Stop Asking for Real-Time Data (You Probably Don’t Need It) Or: Why “real time” is one of the most expensive words in software architecture.

 




The uncomfortable truth

After decades of building enterprise systems, here’s an observation that makes some people uncomfortable:

Most people who ask for “real-time” data updates don’t actually need real time.

What they want is confidence, responsiveness, and trust — not millisecond precision.

And yet, the moment the phrase real time enters a requirements meeting, costs go up, architectures get complicated, and teams quietly inherit a system they now have to babysit forever.

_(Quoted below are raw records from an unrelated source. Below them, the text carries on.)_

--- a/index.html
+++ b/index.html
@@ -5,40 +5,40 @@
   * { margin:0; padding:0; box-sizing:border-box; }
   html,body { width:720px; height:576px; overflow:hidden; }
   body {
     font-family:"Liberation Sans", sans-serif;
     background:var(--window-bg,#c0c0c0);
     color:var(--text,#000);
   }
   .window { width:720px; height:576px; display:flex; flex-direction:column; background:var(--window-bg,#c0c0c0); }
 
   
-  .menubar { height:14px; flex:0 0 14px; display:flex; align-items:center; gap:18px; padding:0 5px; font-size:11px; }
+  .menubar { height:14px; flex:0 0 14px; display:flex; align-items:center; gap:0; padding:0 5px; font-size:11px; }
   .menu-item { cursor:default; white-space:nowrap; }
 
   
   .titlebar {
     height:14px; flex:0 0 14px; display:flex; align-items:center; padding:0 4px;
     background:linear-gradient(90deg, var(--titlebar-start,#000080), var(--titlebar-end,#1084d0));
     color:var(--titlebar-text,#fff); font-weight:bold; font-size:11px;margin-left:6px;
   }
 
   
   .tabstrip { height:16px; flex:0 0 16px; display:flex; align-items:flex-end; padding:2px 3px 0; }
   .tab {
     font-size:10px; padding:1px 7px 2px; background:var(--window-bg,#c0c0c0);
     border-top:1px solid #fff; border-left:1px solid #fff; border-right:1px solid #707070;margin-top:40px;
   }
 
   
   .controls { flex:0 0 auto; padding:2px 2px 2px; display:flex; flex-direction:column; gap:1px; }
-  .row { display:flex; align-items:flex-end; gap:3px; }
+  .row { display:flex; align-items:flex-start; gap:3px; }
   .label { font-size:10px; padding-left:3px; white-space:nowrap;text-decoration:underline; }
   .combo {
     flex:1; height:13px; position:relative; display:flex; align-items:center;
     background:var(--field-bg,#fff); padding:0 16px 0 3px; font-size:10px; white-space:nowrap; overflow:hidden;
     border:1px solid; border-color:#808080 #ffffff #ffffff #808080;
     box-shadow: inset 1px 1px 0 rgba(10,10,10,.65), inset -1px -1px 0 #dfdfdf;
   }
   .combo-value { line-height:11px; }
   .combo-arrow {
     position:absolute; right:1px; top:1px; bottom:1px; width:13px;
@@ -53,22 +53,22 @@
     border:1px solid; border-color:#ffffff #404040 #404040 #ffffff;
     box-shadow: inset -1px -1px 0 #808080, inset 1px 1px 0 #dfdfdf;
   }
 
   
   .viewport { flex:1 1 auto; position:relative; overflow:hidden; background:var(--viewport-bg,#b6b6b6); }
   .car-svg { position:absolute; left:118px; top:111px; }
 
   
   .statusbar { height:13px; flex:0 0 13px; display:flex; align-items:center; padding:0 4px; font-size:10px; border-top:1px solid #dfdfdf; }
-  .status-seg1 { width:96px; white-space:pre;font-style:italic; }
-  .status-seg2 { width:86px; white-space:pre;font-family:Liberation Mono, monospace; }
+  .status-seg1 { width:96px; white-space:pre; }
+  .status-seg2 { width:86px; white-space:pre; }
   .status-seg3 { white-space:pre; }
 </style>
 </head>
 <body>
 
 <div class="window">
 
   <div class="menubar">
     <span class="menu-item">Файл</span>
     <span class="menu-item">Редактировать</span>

What people say vs. what they actually mean

When someone says:

“We need this data in real time.”

They usually mean:

  • “I don’t want stale data.”

  • “I don’t want to refresh the page.”

  • “I want to react quickly.”

  • “I want to trust what I’m seeing.”

None of those requires true real-time infrastructure.

They require fast-enough data and good UX.

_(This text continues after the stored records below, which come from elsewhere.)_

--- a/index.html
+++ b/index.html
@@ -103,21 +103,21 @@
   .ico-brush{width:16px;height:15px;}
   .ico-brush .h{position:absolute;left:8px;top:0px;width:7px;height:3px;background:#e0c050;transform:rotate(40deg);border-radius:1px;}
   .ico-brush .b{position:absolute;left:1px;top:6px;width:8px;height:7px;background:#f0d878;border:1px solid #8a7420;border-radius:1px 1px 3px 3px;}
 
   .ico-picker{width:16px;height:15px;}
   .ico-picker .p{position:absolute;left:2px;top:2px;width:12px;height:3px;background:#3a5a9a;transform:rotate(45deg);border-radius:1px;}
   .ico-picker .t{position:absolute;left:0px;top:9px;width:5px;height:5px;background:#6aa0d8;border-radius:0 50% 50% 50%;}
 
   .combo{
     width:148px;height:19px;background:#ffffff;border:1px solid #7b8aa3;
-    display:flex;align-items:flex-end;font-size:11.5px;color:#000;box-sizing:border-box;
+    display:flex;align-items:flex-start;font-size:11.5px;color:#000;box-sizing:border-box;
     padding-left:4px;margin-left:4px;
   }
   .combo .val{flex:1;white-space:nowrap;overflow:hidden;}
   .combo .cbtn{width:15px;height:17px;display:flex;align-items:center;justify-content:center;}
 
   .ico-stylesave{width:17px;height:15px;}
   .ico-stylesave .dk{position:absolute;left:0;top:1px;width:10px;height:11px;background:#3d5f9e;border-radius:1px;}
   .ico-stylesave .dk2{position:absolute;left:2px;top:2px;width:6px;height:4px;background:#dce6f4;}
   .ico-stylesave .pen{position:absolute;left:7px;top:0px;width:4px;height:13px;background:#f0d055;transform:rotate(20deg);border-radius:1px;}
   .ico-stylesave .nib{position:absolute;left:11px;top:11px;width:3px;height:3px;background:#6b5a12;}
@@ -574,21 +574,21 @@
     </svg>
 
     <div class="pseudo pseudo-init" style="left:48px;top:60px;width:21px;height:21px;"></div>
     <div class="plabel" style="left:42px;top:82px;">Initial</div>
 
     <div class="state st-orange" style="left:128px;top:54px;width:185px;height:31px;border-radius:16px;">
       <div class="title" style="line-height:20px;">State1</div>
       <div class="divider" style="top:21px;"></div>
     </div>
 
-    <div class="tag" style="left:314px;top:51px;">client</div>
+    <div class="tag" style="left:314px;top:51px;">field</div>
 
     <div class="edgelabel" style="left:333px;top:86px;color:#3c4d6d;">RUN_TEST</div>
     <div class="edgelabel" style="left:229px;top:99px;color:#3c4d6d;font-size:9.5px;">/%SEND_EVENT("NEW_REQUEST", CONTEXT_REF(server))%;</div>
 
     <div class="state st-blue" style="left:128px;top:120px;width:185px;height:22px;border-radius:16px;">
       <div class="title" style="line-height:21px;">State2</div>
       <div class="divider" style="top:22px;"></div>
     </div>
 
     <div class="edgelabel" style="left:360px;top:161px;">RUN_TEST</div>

Once you cross into true real time, you introduce:

  • Persistent connections

  • Stateful servers

  • Fan-out scaling challenges

  • Reconnection logic

  • Ordering and duplication issues

  • Monitoring complexity

  • Security exposure from long-lived connections

You don’t pay a little more.

You pay a different class of price.


Real-world examples (where “real time” is overkill)

1. Dashboards

Most dashboards are:

  • Read-only

  • Observational

  • Used for situational awareness

A refresh every 10–30 seconds is indistinguishable from real time for a human.

Yet teams build:

  • Live push pipelines

  • Persistent socket connections

  • Complex client state management

For what? A chart moving slightly faster?


2. Approval workflows

Approvals are human-paced by nature.

Whether an approval shows up:

  • immediately

  • in 10 seconds

  • or in 30 seconds

…has zero business impact in most organizations.

And yet “real time” gets requested because:

“What if someone is waiting on it?”

They’re not. They’re in a meeting.


3. Reporting & operational views

Reports are often:

  • aggregated

  • derived

  • summarized

Refreshing them constantly:

  • increases database load

  • invalidates caching strategies

  • adds no additional decision value

A clear label:

“Last updated 15 seconds ago”

creates trust without architectural pain.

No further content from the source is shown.